Some of the region's farmers are set to get some relief from dry conditions and high input costs with the Federal Government announcing 100Gl of water will be released to grow feed.
However, those growing rice, cotton or fruit will be excluded from using the water that is part of a new drought stimulus package announced on Thursday last week.
Kaarimba irrigator Dudley Bryant said the minimum 25Ml allocation for each farmer would give him a head start if no rain fell or allocation was provided.
“The biggest thing is government has done something,” he said.
“It's a recognition there is a problem but we are long way from fixing it.
“It’s a good step. In our case 25Ml will start up 25 hectares of annual pasture.”
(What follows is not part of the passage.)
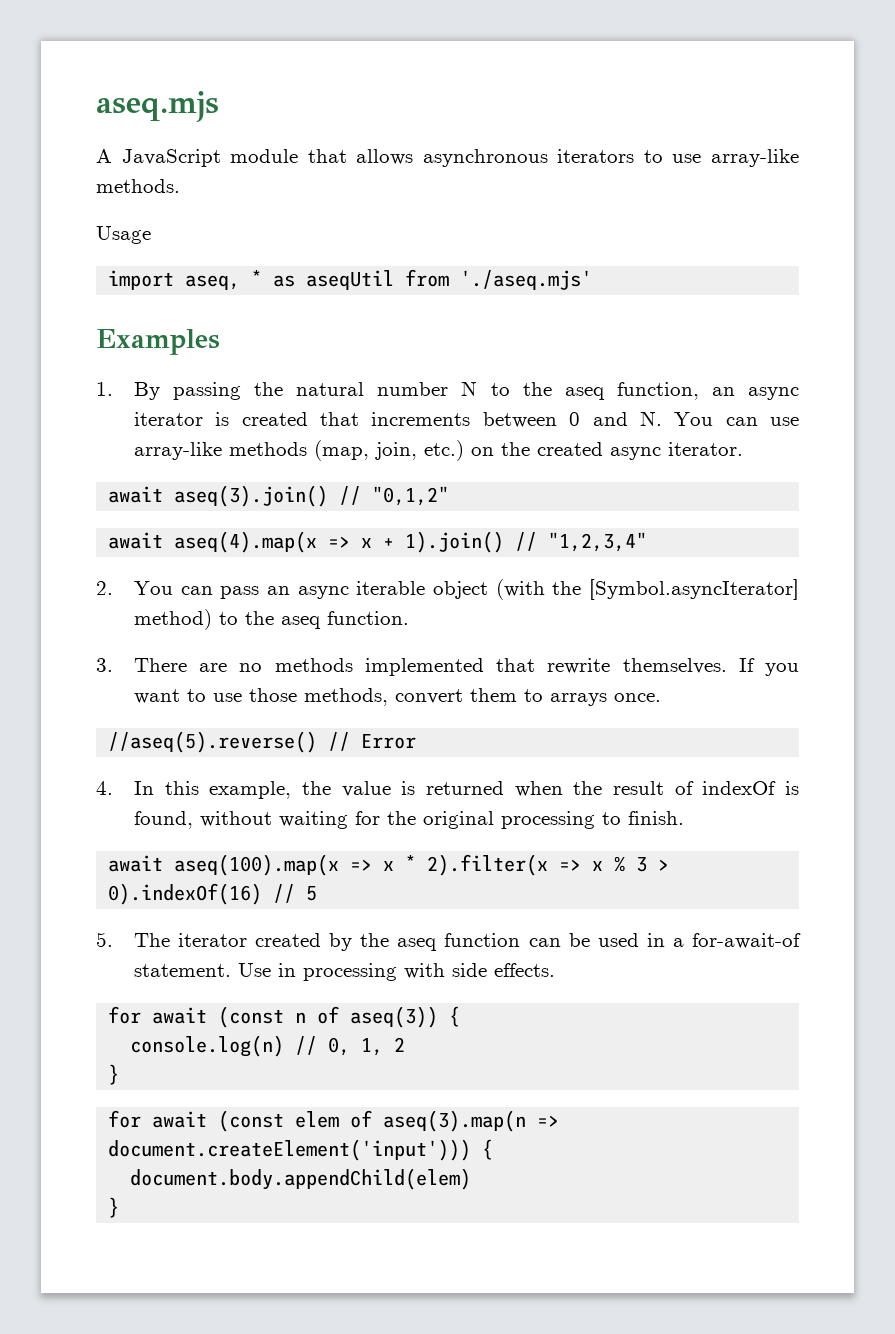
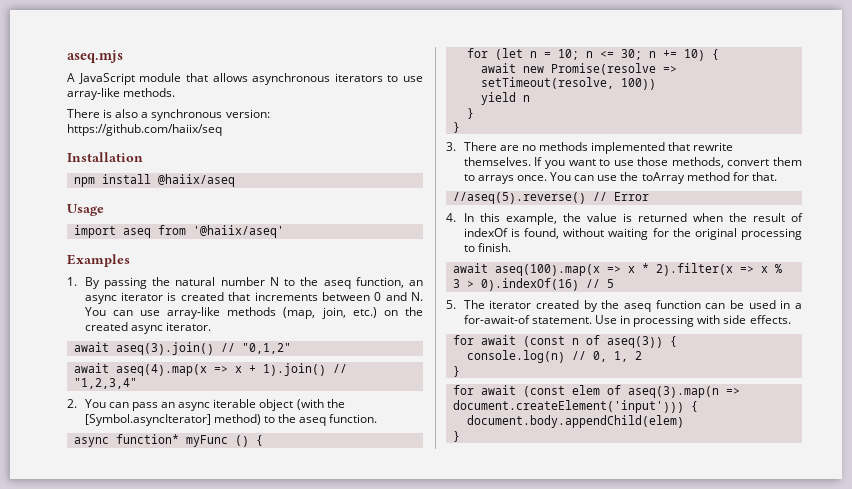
[96,226,151,244] [108,269,593,290] Usage // import aseq, * as aseqUtil from './aseq.mjs' -> [67,109,270,121] [67,124,222,136] [67,152,143,162] [73,174,235,187] [67,204,104,216] [73,225,284,238] There is also a synchronous version: https://github.com/haiix/seq // Installation // npm install @haiix/aseq // Usage // import aseq from '@haiix/aseq'
(409, 618) none -> [73,434,263,447] [466,48,719,61] [480,63,677,75] [480,77,656,90] [480,92,530,105] [466,108,474,119] [452,122,460,133] // async function* myFunc () { // for (let n = 10; n <= 30; n += 10) { // await new Promise(resolve => setTimeout(resolve, 100)) // yield n // } // }
(661, 697) none -> [550,172,777,184] You can use the toArray method for that.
Jerilderie rice, barley and oats grower Peter Burke questioned how successful the allocation would be.
“Divvying up that amount of water amongst 6000 irrigators is like giving someone one piece of chicken for tea when they need three,” he said.
“I haven’t seen any of these options that offer any long-term security for anyone.”
Mr Burke said he isn’t normally a negative person but he wondered who was actually advising these politicians.
“In the millennium drought, under the Howard government, we could access interest-free subsidies capped at $100,000,” he said.
“That wasn’t a complicated procedure and provided a real option.”
National Irrigators’ Council chairman Gavin McMahon welcomed the news but said he was disappointed the horticulture industry was not allowed to access the water.
“While the measure ... will provide some relief for dairy farmers and graziers growing fodder, silage and pasture for livestock, it is disappointing that the equally valuable horticulture sector will miss out as part of this measure,” he said.
“The horticulture sector has had to face devastatingly high prices for water and we must acknowledge the contribution made by the sector in food production, with basin irrigators in 2017-18 growing more than 70 per cent of all Australia’s grapes, 41 per cent of fruit and nuts and 20 per cent of our vegetables.”
Speak Up chair Shelley Scoullar questioned the practicality of the roll-out.
“It is great to see that state and federal governments can work together to provide solutions to the water crisis, a good step forward,” she said.
“Unfortunately the practicality in the roll-out of the 100Gl will not provide the best results.
“Twenty five megalitres per farm is not a lot and is not an efficient use of water.
“It would have been much better for the water to be distributed as an allocation, with an intra-valley pool established so that those who were not in a position to grow a summer crop could trade to those who were, especially dairy farmers.”
The Australian Dairy Industry Council has also welcomed the announcement.
In April, ADIC called on the Federal Government to use Australia’s six functional desalination plants in a move that would “deliver a permanent water supply for farmers, regional communities and environment”.
“It is fantastic to see the government listening to the needs of dairy farmers who are suffering from the impacts of drought and offering real solutions to the problems we face in securing water,” ADIC chair Terry Richardson said.
“We hope that the government can further help drought-affected communities by working with the Victorian Government to connect the desalination plant in Gippsland, so that more water can be allocated for agricultural use.”